Category Archives: Baking

The easiest apple pudding

Apple pudding

We’re approaching the beginning of May, but winter has made an unexpected return this week. Icy winds are ruffling the pink blossom, and we’ve even had a bit of snow. Which all add up to the perfect excuse for a hot pudding.

This is a quick, easy pudding which will satisfy hungry children and adults alike.

You’ll need: an ovenproof dish (Pyrex is ideal), a cooking apple, sultanas, self-raising flour, caster sugar, milk, an egg, margarine or butter and a sprinkle of cinnamon. 

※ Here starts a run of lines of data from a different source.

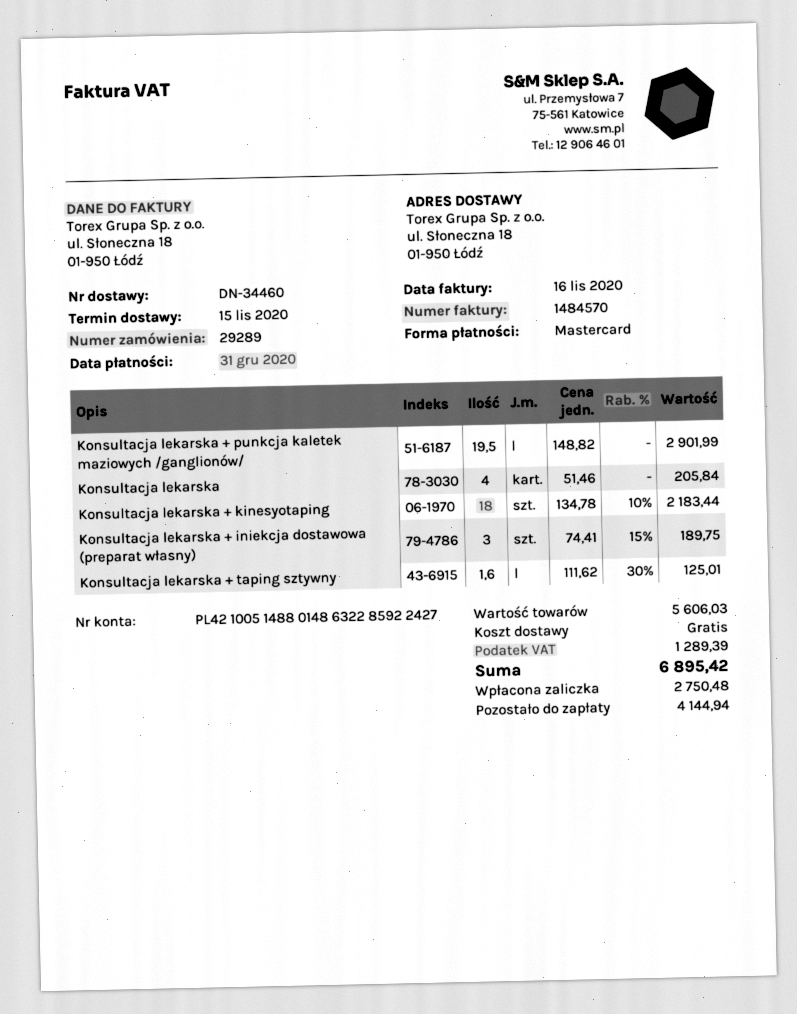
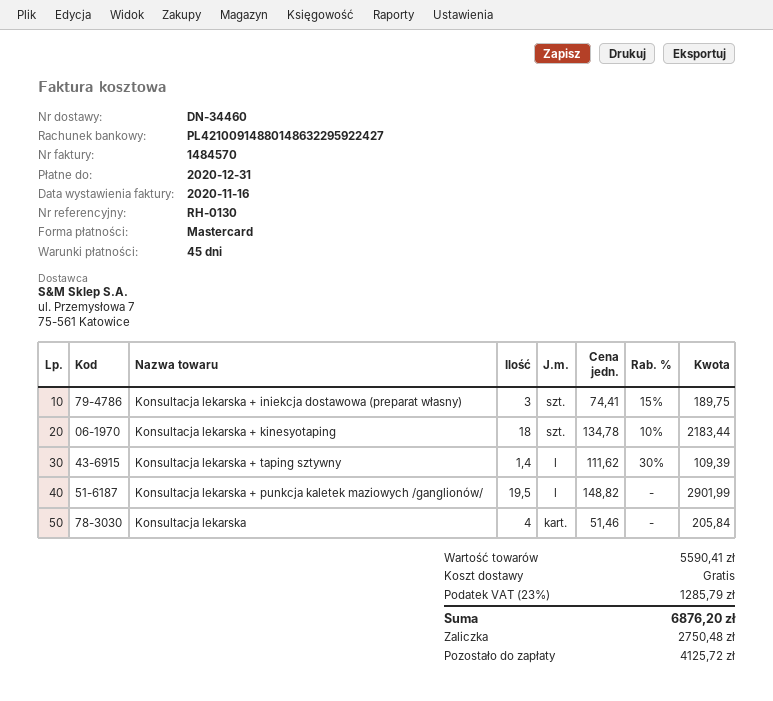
bank account: PL42100514880148632285922427 -> PL42100914880148632295922427
Konsultacja lekarska + taping sztywny: 1.6 x 111.62 - 30% = 125.01 -> 1.4 x 111.62 - 30% = 109.39
subtotal: 5606.03 -> 5590.41
tax: 1289.39 -> 1285.79
total: 6895.42 -> 6876.20
balance: 4144.94 -> 4125.72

Pre-heat your oven to 180ºC.

Apple pudding

Lightly butter your dish. Then peel the apple and cut into thin slices. Arrange over the base of the dish and then sprinkle over a handful of sultanas or raisins.

Apple pudding

Weigh your egg in its shell – mine weighed 60g. Measure out the same weight of flour, margarine and sugar.

Cream the margarine and sugar until light and fluffy. Add the egg, followed by the flour and a sprinkle of cinnamon. Mix well, then add a tablespoon of milk. You should have a soft, dropping consistency.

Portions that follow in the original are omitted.